(Beginning of MATERIAL FOR THIS TASK)

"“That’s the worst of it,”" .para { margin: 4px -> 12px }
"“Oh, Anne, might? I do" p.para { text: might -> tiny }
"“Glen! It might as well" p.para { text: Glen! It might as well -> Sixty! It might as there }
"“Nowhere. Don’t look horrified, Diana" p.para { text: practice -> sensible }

(End of MATERIAL FOR THIS TASK)
(Beginning of MATERIAL FOR THIS TASK)

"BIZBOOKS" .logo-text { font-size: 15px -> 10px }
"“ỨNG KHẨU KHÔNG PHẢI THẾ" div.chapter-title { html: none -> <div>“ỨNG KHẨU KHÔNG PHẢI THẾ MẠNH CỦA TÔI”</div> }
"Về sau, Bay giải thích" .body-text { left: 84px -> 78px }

(End of MATERIAL FOR THIS TASK)

**TASK ITEM:** Scan the entries above for the line containing "Anne, might? I", and copy it and all lines after it exactly, down to and including the line containing "text: practice ->".

**EXERCISE ANSWER:**
"“Oh, Anne, might? I do" p.para { text: might -> tiny }
"“Glen! It might as well" p.para { text: Glen! It might as well -> Sixty! It might as there }
"“Nowhere. Don’t look horrified, Diana" p.para { text: practice -> sensible }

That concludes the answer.